What the exercise asks → For the data below, restate word for word only the lines from the line containing "color: #1d4ed8 ->" through the line containing "text: 12.09.2025 ->", both ends included.
:: Dataset records ::
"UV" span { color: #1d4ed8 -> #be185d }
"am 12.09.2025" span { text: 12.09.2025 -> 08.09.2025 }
:::
:: Dataset records ::
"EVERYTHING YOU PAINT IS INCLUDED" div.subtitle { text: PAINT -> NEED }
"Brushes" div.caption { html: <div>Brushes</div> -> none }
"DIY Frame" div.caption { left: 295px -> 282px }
:::
Problem solution →
"UV" span { color: #1d4ed8 -> #be185d }
"am 12.09.2025" span { text: 12.09.2025 -> 08.09.2025 }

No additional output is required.